Task input ->
-*-
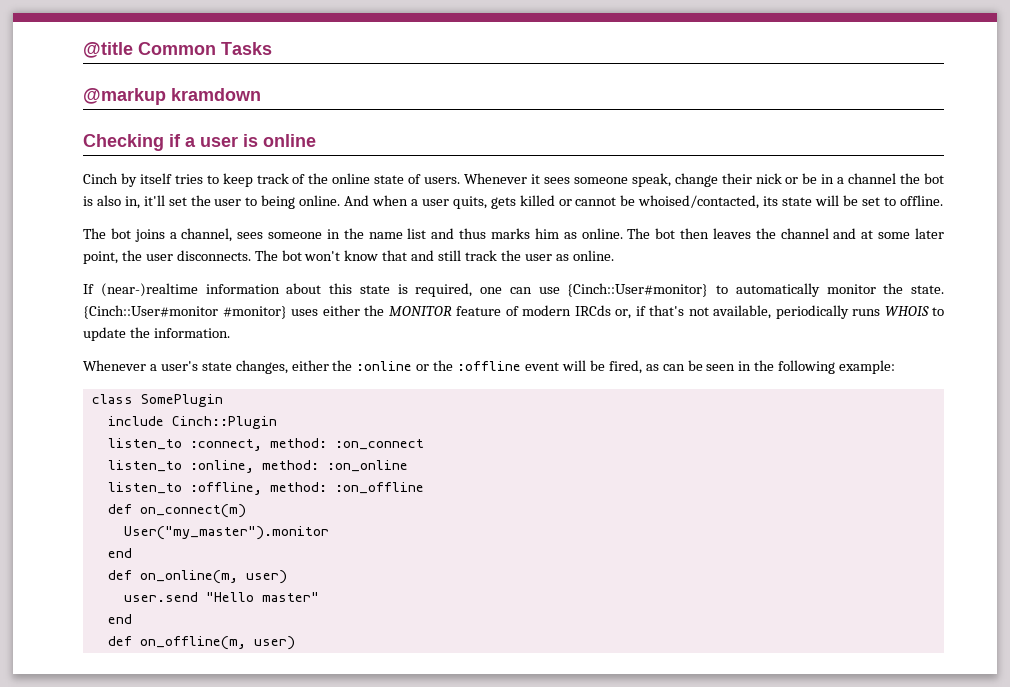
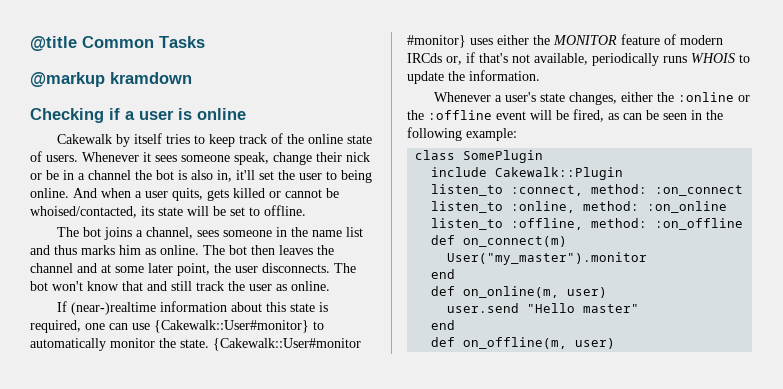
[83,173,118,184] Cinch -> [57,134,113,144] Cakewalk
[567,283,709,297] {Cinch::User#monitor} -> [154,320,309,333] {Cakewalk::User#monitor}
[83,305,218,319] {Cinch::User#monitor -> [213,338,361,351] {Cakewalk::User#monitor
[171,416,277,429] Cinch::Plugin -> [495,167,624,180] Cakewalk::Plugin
-*-
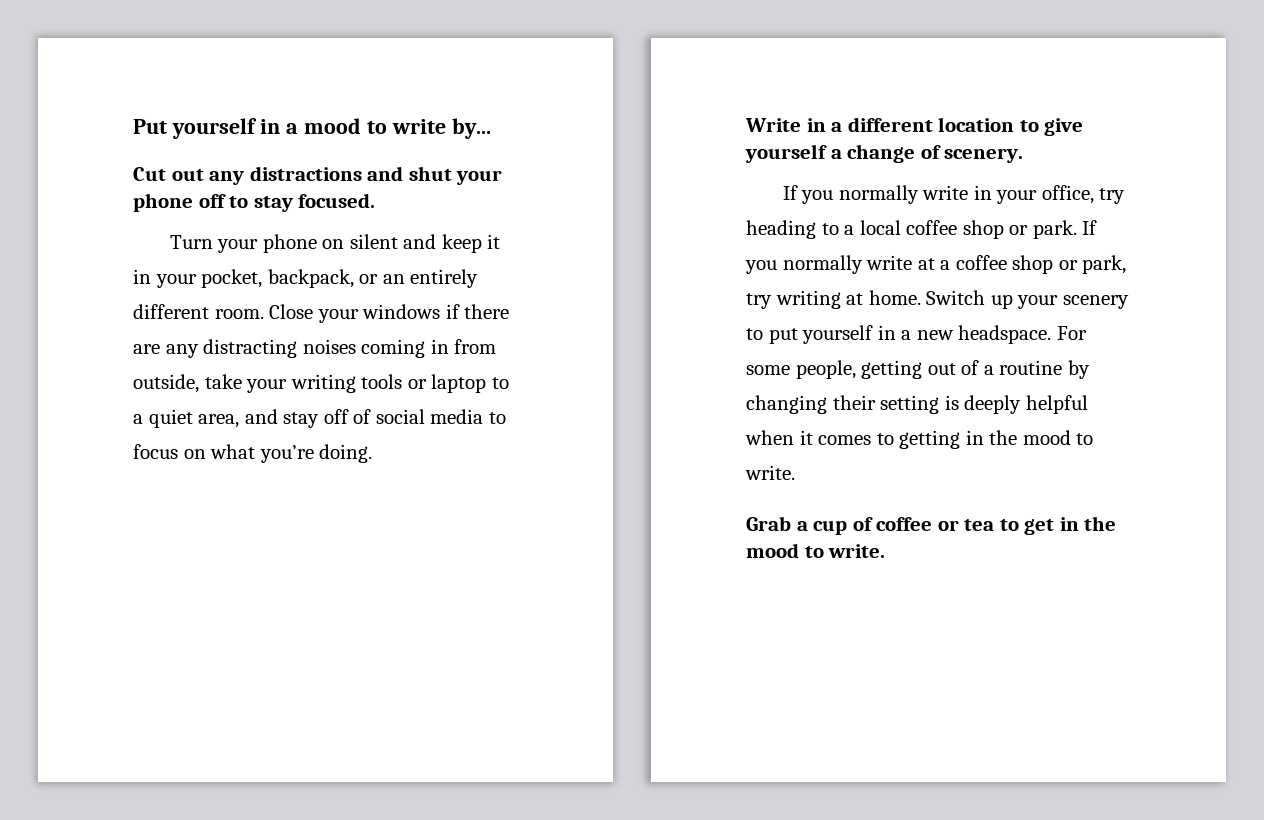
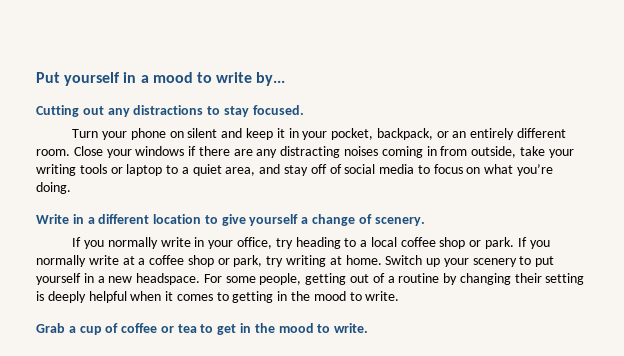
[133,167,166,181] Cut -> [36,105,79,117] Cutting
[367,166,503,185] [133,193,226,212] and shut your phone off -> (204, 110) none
-*-
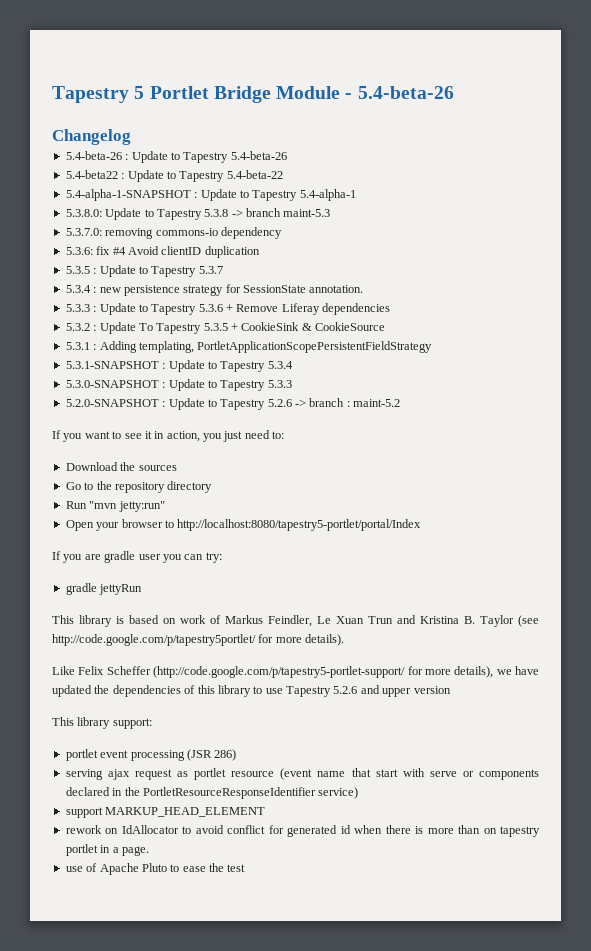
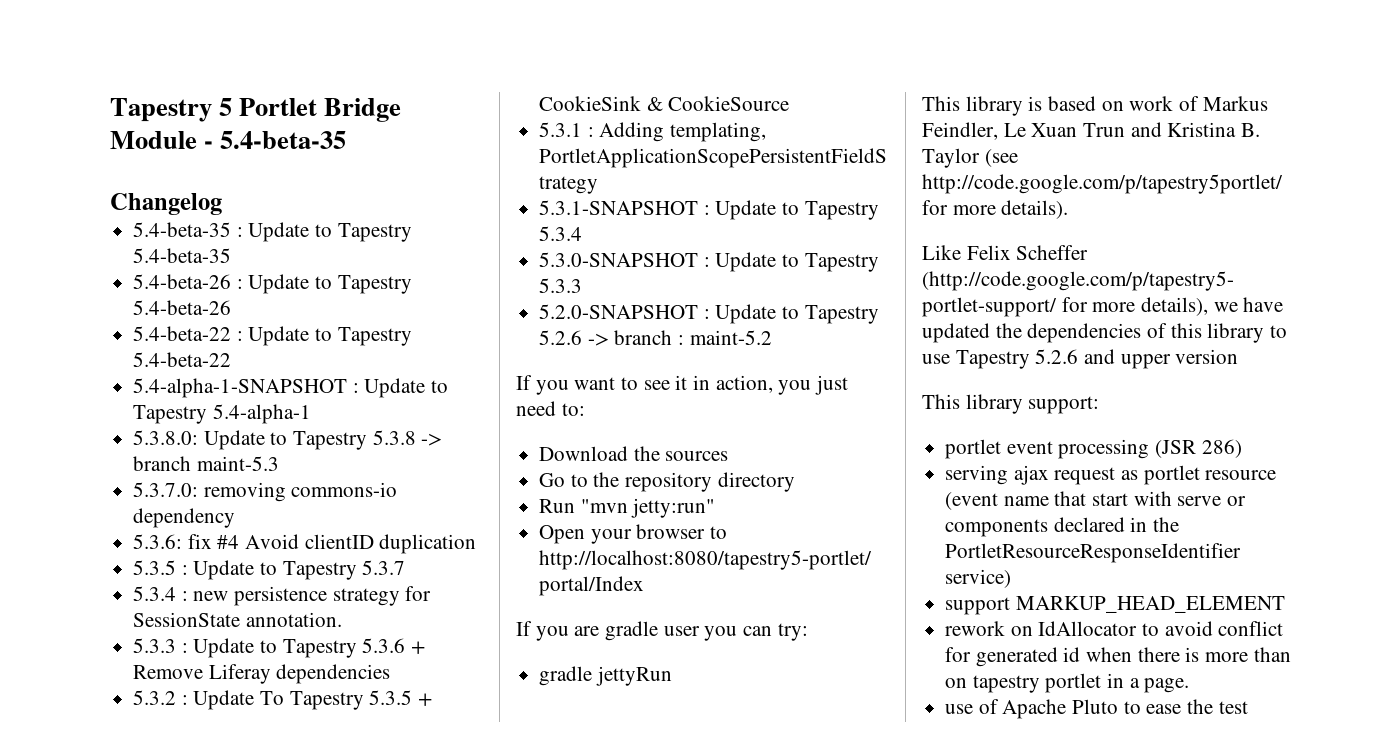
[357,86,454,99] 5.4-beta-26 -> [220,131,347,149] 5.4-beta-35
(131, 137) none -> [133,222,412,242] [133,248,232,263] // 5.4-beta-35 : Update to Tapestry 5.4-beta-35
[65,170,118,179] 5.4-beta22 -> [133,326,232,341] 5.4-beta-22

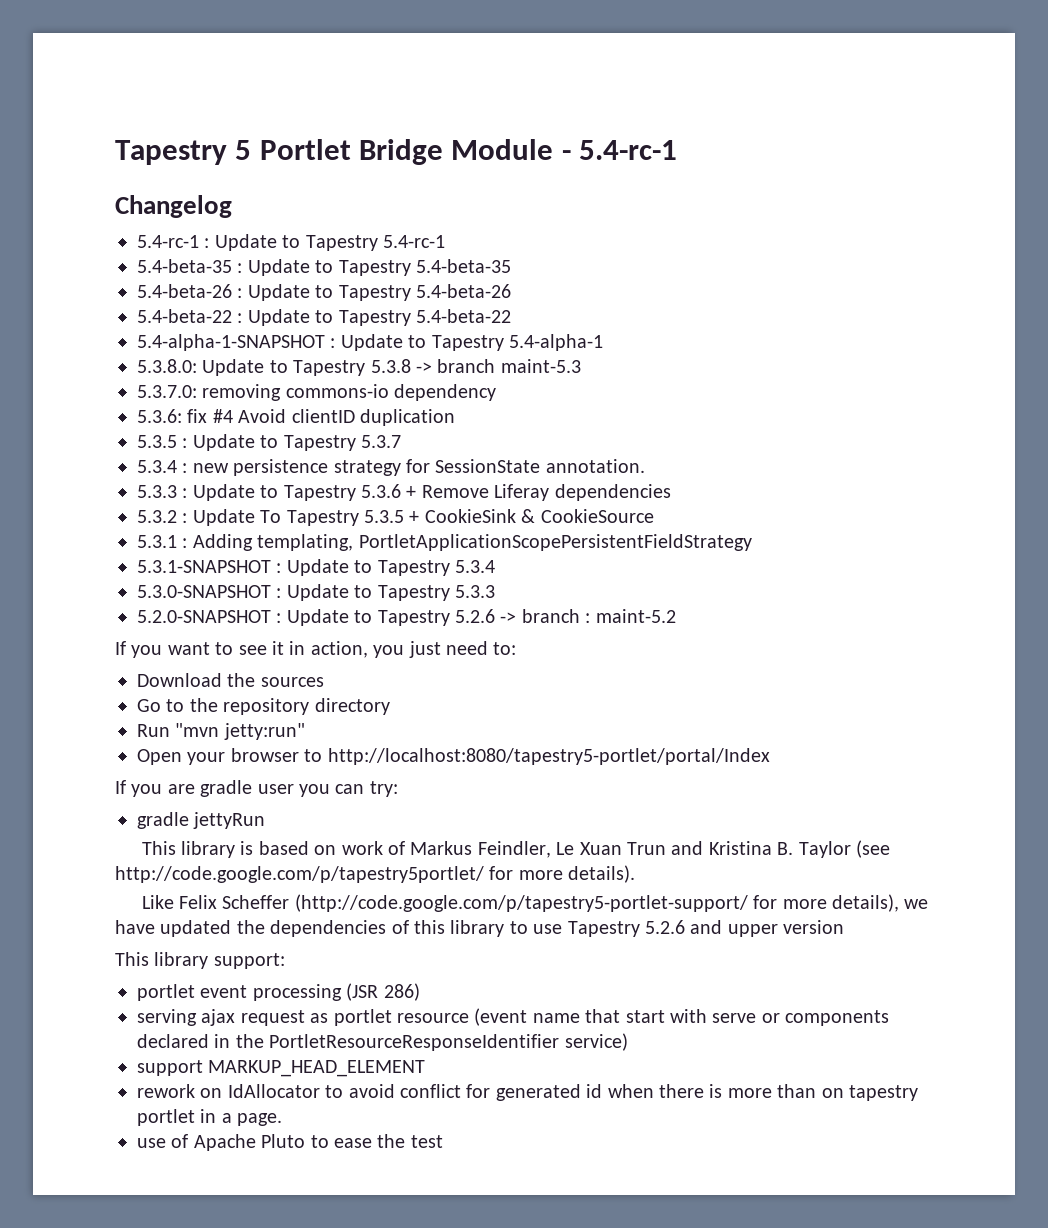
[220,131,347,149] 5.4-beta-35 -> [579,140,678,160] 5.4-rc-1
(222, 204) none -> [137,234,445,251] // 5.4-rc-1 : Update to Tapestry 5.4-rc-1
-*-
Look through the entries above and quote exactly the lines from the line with "[83,173,118,184] Cinch ->" to the line with "[171,416,277,429] Cinch::Plugin ->", counting both of those lines.

Task result ->
[83,173,118,184] Cinch -> [57,134,113,144] Cakewalk
[567,283,709,297] {Cinch::User#monitor} -> [154,320,309,333] {Cakewalk::User#monitor}
[83,305,218,319] {Cinch::User#monitor -> [213,338,361,351] {Cakewalk::User#monitor
[171,416,277,429] Cinch::Plugin -> [495,167,624,180] Cakewalk::Plugin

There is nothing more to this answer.